Immunofluorescence microscopy was performed on paraffin embedded kidney sections with antibodies in the following concentrations: α-SMA 1:200 (Abcam, Cambridge, MA), secondary antibody Alexa Fluor 488 donkey anti-rabbit IgG 1:200 (ThermoFisher Scientific) and nephrin 1:200 (R & D Systems, Minneapolis, MN), secondary antibody Alexa Fluor 647 donkey anti-goat 1:200 (Abcam). DAPI was from Cell Signaling Technology (Danvers, MA) and was used at a concentration of 1:10,000. Slides were visualized on a Zeiss LSM 700 confocal microscope (Carl Zeiss Canada, Toronto, Ontario, Canada).

Cultured mouse podocytes

Differentiated immortalized mouse podocytes were cultured as previously described48. Cells were serum starved for 16 hours before incubation with ONO-AE3-208 (1 µM49) or vehicle (DMSO) for 1 hour before supplementation of the medium with 10 ng/ml recombinant TGF-ß1 (BioRad Laboratories Inc., Hercules, CA) for 48 hours. In a previous study of EP4 overexpressing human colonic epithelial cells, incubation with 1 µM ONO-AE3-208 resulted in a >90% reduction in PGE2-induced luciferase activity, whereas the response in EP2 overexpressing cells was unaffected49. RNA was isolated from cell extracts using TRIzol Reagent (ThermoFisher Scientific). SuperScript III Reverse Transcriptase (ThermoFisher Scientific) was used to reverse transcribe cDNA from 1 µg RNA. Primers were designed and validated using Primer-BLAST (http://www.ncbi.nlm.nih.gov/tools/primer-blast/) and were synthesized by Integrated DNA Technologies (Coralville, IA).
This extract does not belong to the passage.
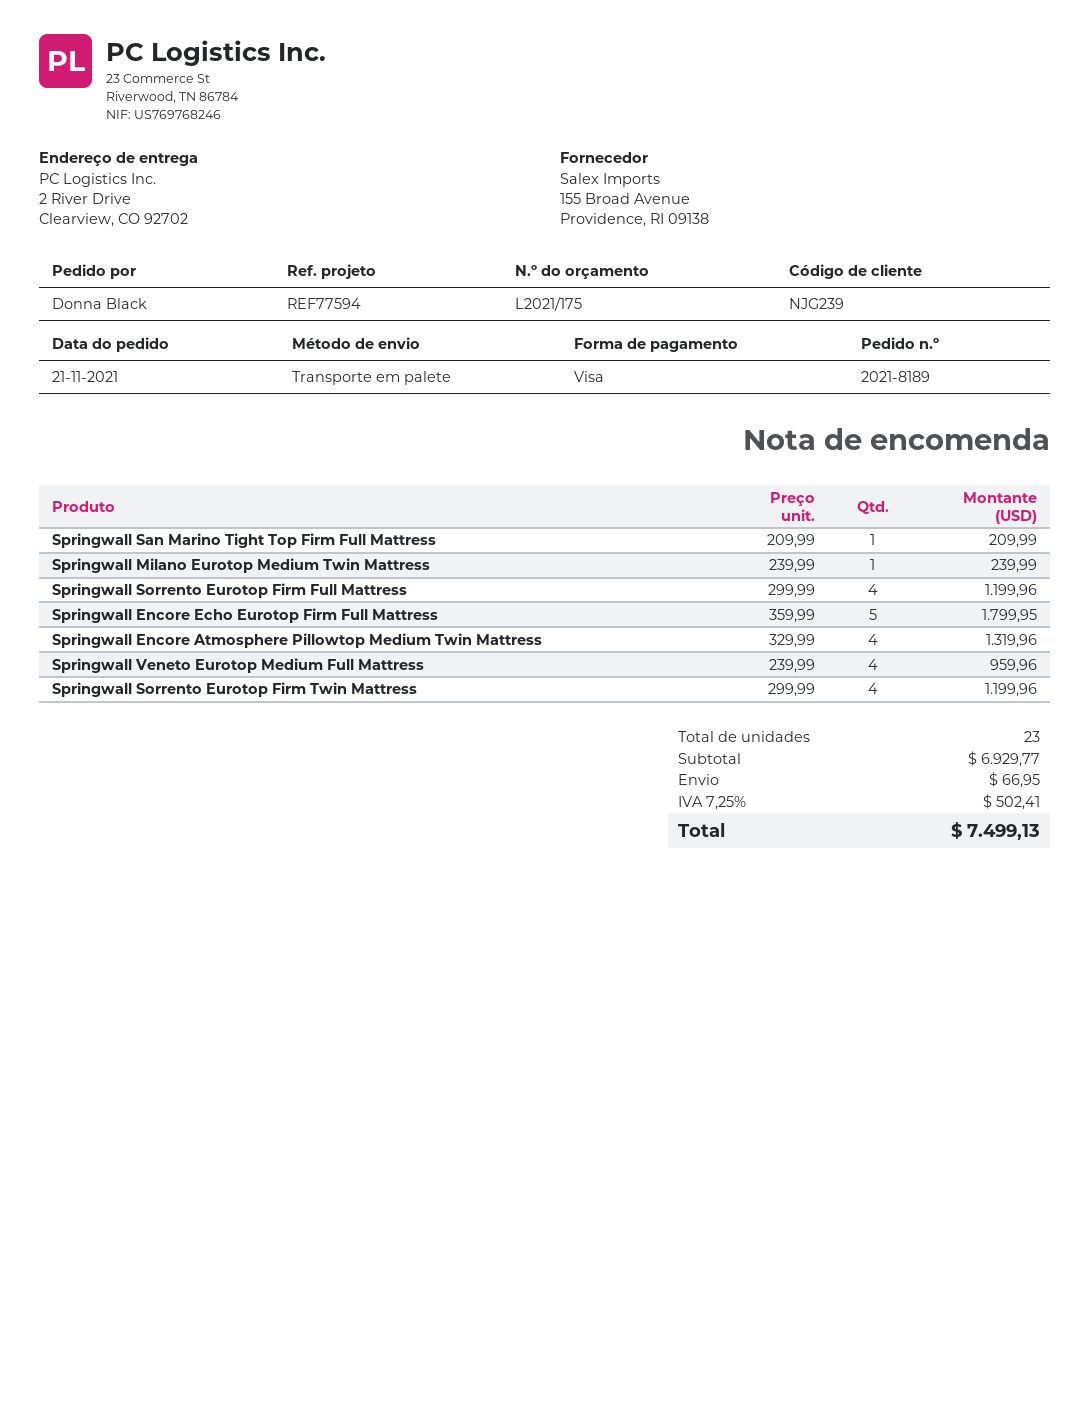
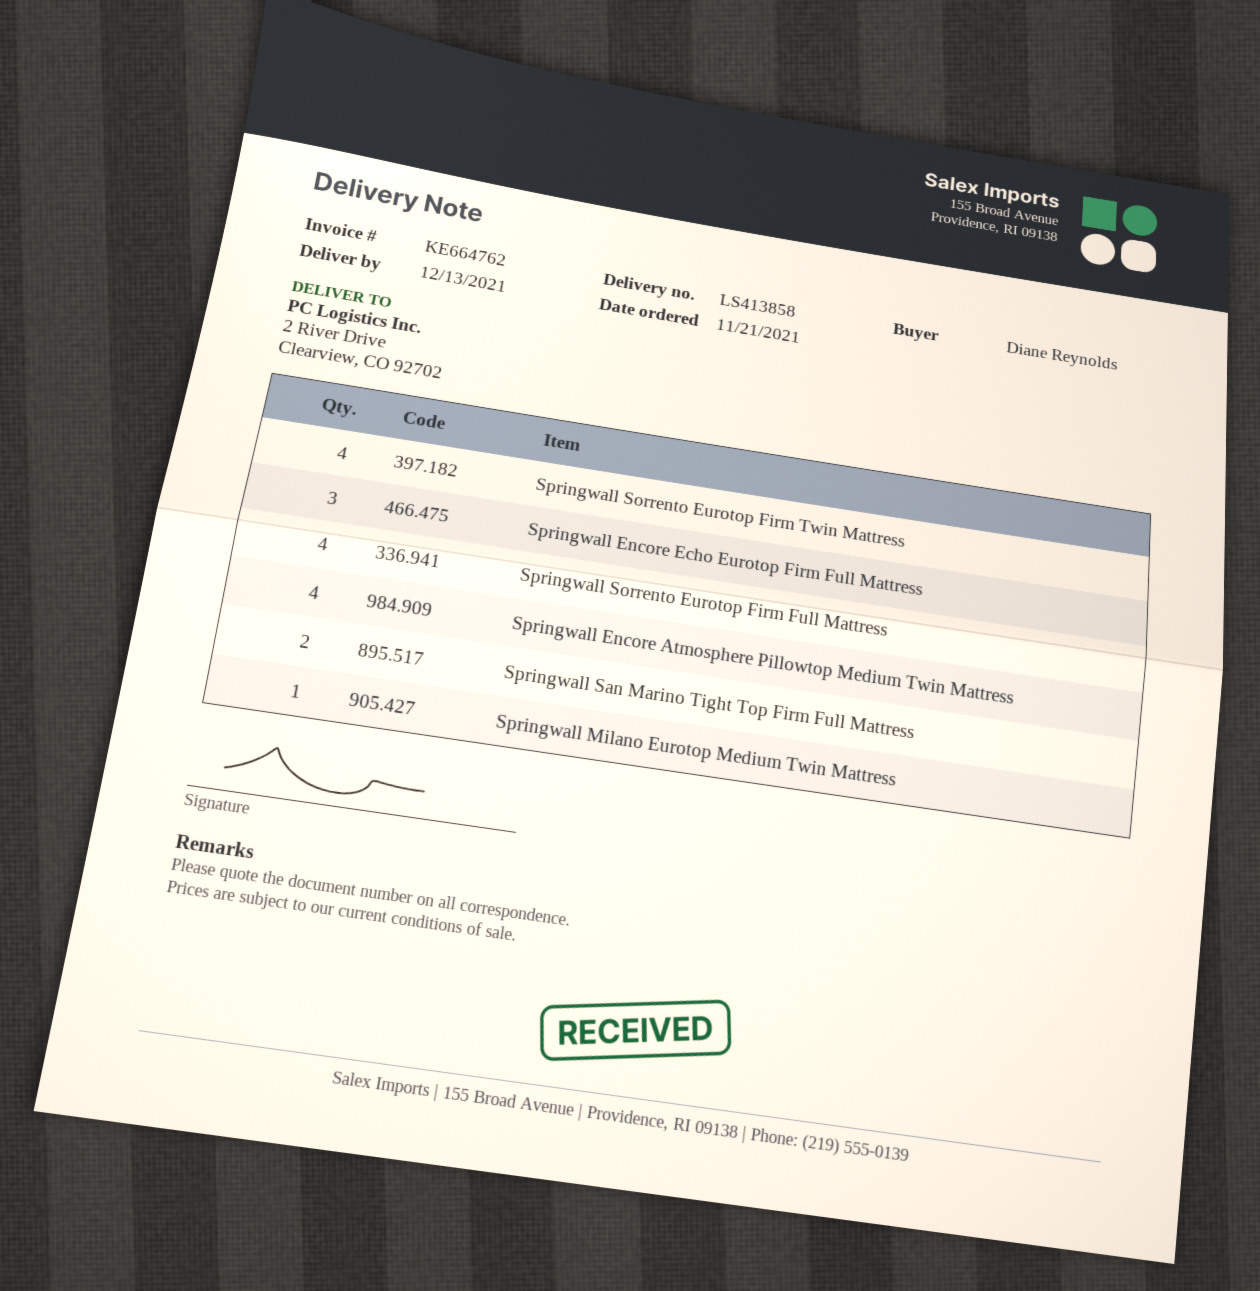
ordered by: Donna Black -> Diane Reynolds
Springwall San Marino Tight Top Firm Full Mattress: 1 -> 2
Springwall Encore Echo Eurotop Firm Full Mattress: 5 -> 3
Springwall Veneto Eurotop Medium Full Mattress: 4 -> none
Primer sequences were as follows: α-SMA forward CAGGGAGTAATGGTTGGAAT, reverse TCTCAAACATAATCTGGGTCA; snail forward GCCGGAAGCCCAACTATAGCGA, reverse TTCAGAGCGCCCAGGCTGAGGTACT; slug forward TGTTGCAGTGAGGGCAAGAA, reverse GACCCTGGTTGCTTCAAGGA; collagen I forward CAGTCGATTCACCTACAGCACG, reverse GGGATGGAGGGAGTTTACACG; collagen IV forward AGGACTTCCCGGCTTGAATG, reverse TCCCCCTTATCTCCTTGGGG; RPL13a forward GCTCTCAAGGTTGTTCGGCTGA, reverse AGATCTGCTTCTTCTTCCGATA. Gene expression was determined using SYBR green (Wisent Inc, St. Bruno, Quebec, Canada) on a ViiA7 Real-Time PCR System (ThermoFisher Scientific). Experiments were performed in triplicate and data analyses were performed using the Applied Biosystems Comparative CT method.

Statistical analysis

Data are expressed as means ±  SEMs. Statistical significance was determined by one-way ANOVA with a Fisher’s least significant difference test. Statistical analyses were performed using GraphPad Prism 6 for Mac OS X (GraphPad Software Inc., San Diego, CA).